## ASSIGNED TASK:
Set down again, exactly and only, the lines from the one that contains "A full-featured AI" through the last line of the records below, both included, but not the pictures.

(Records from a dataset)
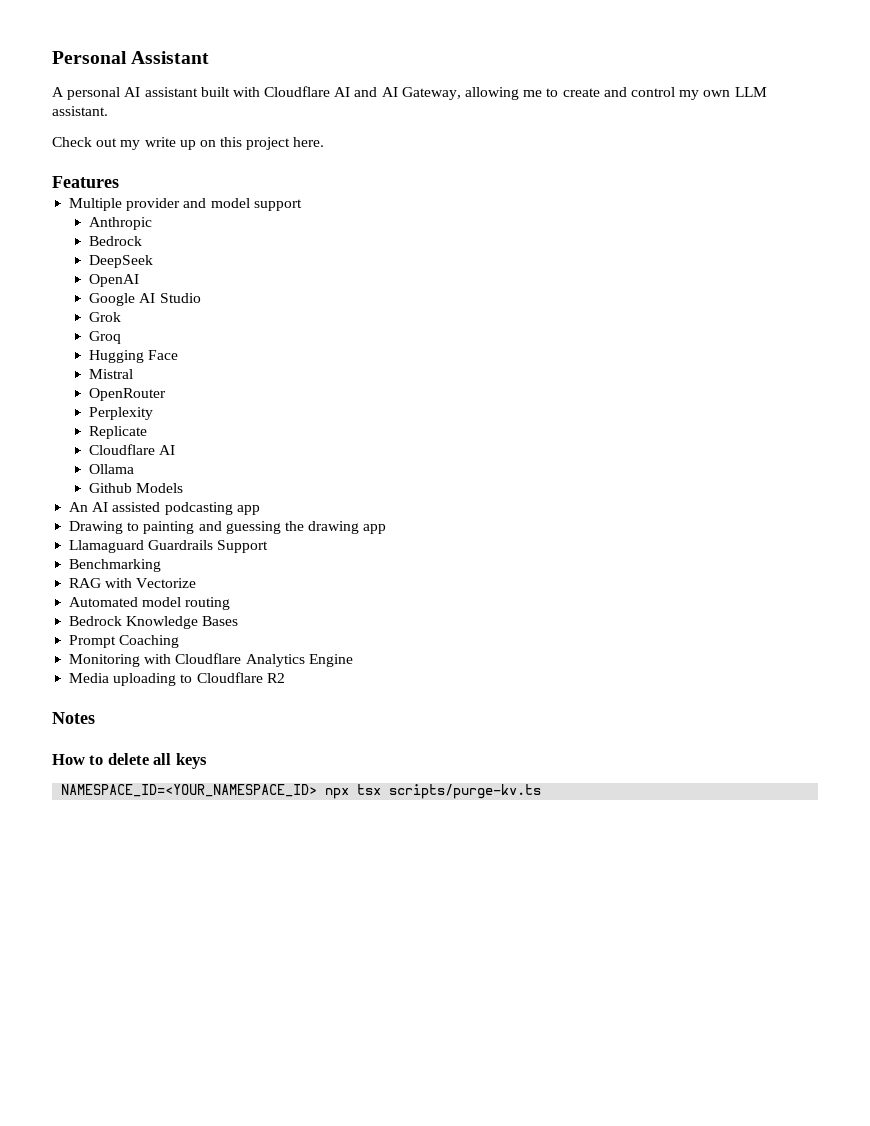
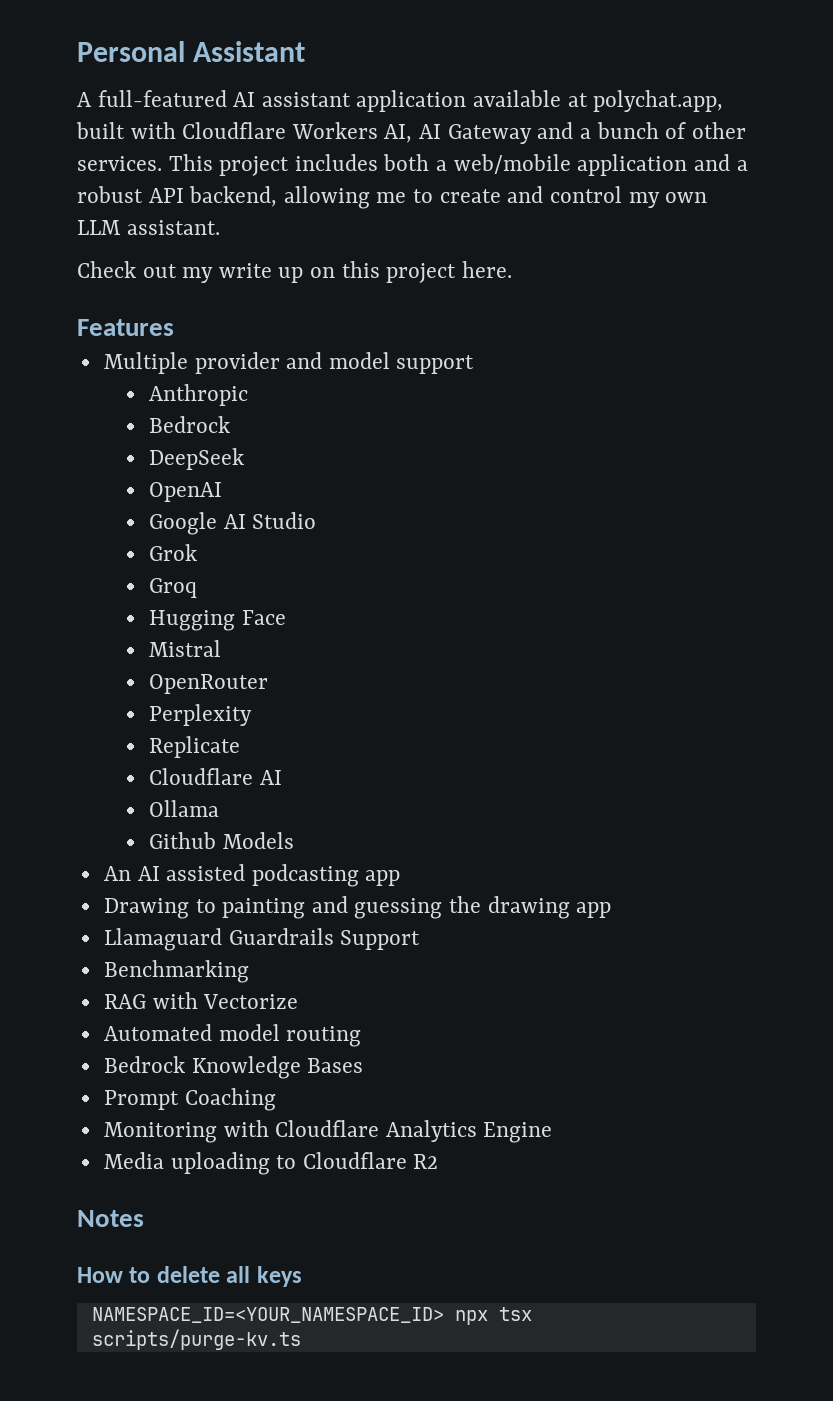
- A personal AI assistant built with Cloudflare AI and AI Gateway, allowing me to create and control my own LLM assistant.
+ A full-featured AI assistant application available at polychat.app, built with Cloudflare Workers AI, AI Gateway and a bunch of other services. This project includes both a web/mobile application and a robust API backend, allowing me to create and control my own LLM assistant.

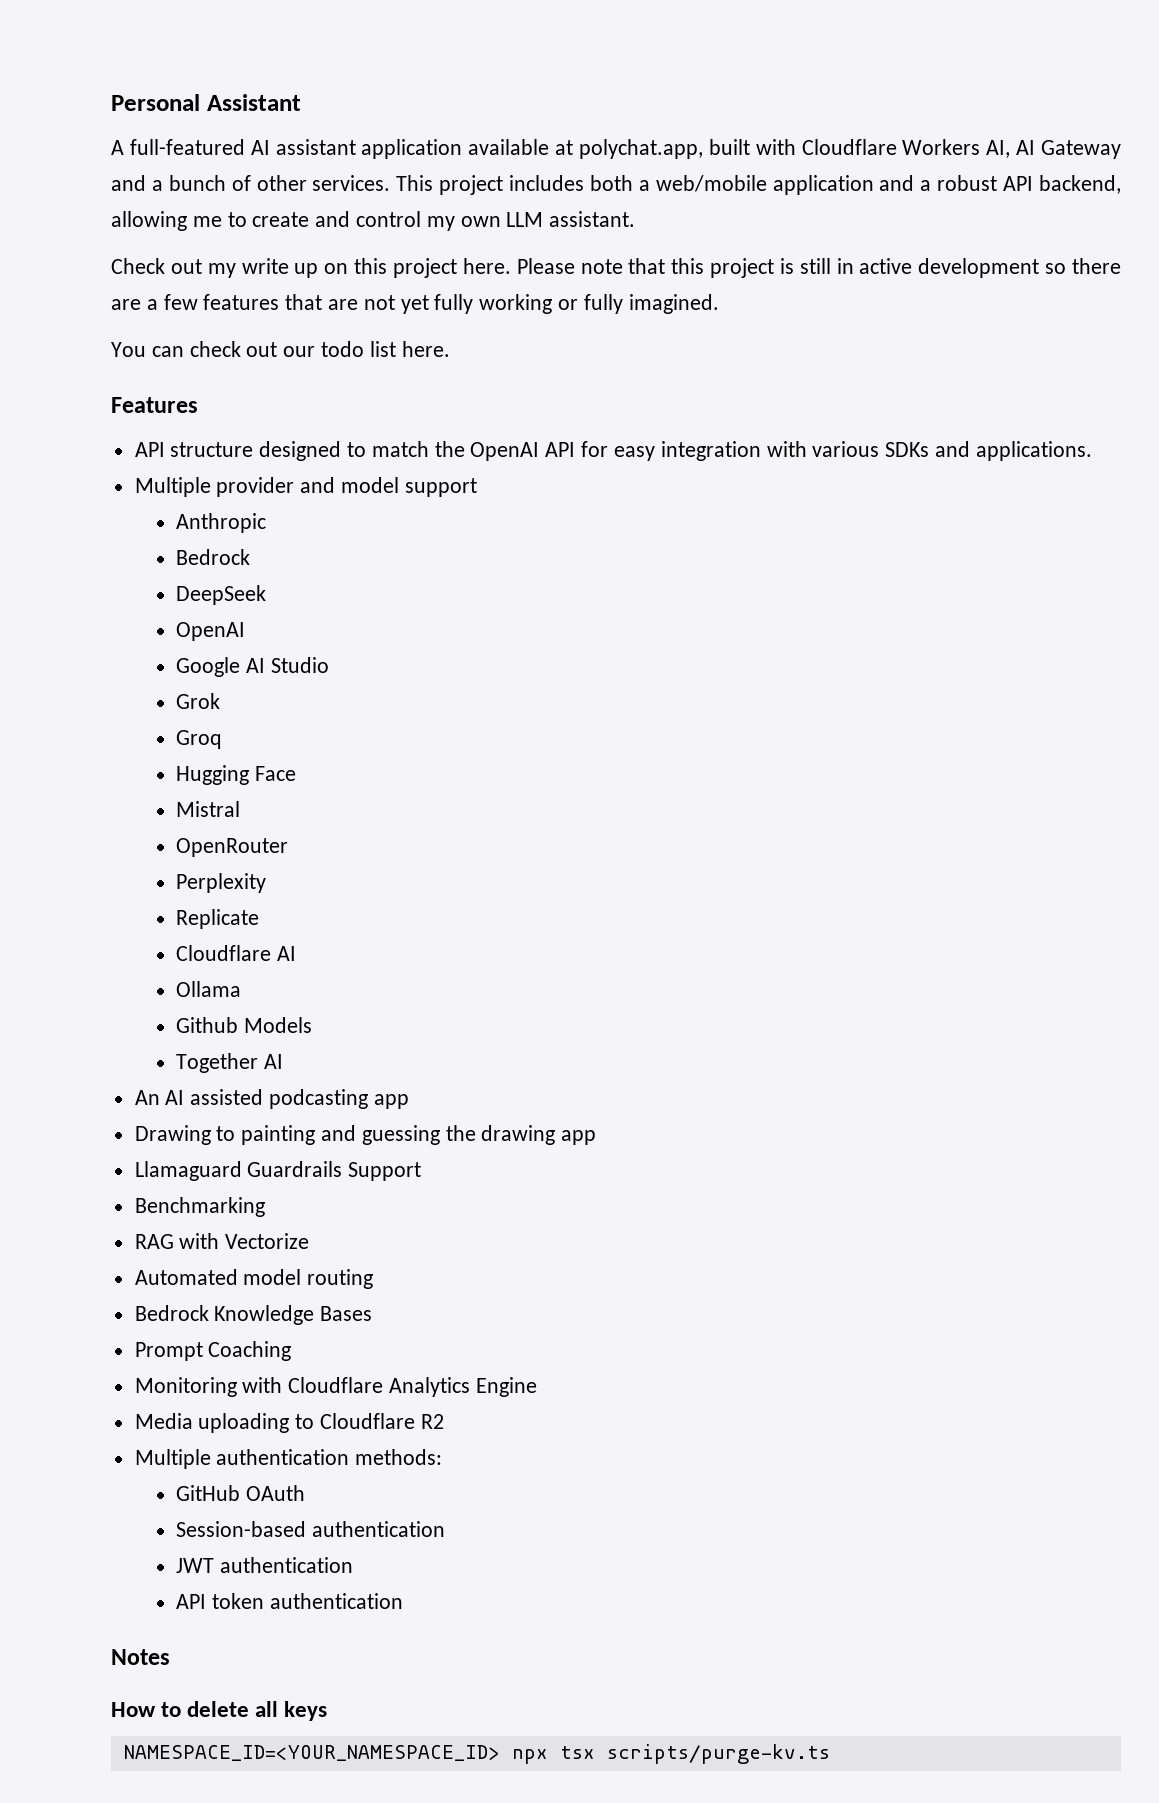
- Check out my write up on this project here.
+ Check out my write up on this project here. Please note that this project is still in active development so there are a few features that are not yet fully working or fully imagined.
+ You can check out our todo list here.
  Features
+ API structure designed to match the OpenAI API for easy integration with various SDKs and applications.
+ Together AI
+ Multiple authentication methods:
+ GitHub OAuth
+ Session-based authentication
+ JWT authentication
+ API token authentication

## FINISHED TASK:
+ A full-featured AI assistant application available at polychat.app, built with Cloudflare Workers AI, AI Gateway and a bunch of other services. This project includes both a web/mobile application and a robust API backend, allowing me to create and control my own LLM assistant.

- Check out my write up on this project here.
+ Check out my write up on this project here. Please note that this project is still in active development so there are a few features that are not yet fully working or fully imagined.
+ You can check out our todo list here.
  Features
+ API structure designed to match the OpenAI API for easy integration with various SDKs and applications.
+ Together AI
+ Multiple authentication methods:
+ GitHub OAuth
+ Session-based authentication
+ JWT authentication
+ API token authentication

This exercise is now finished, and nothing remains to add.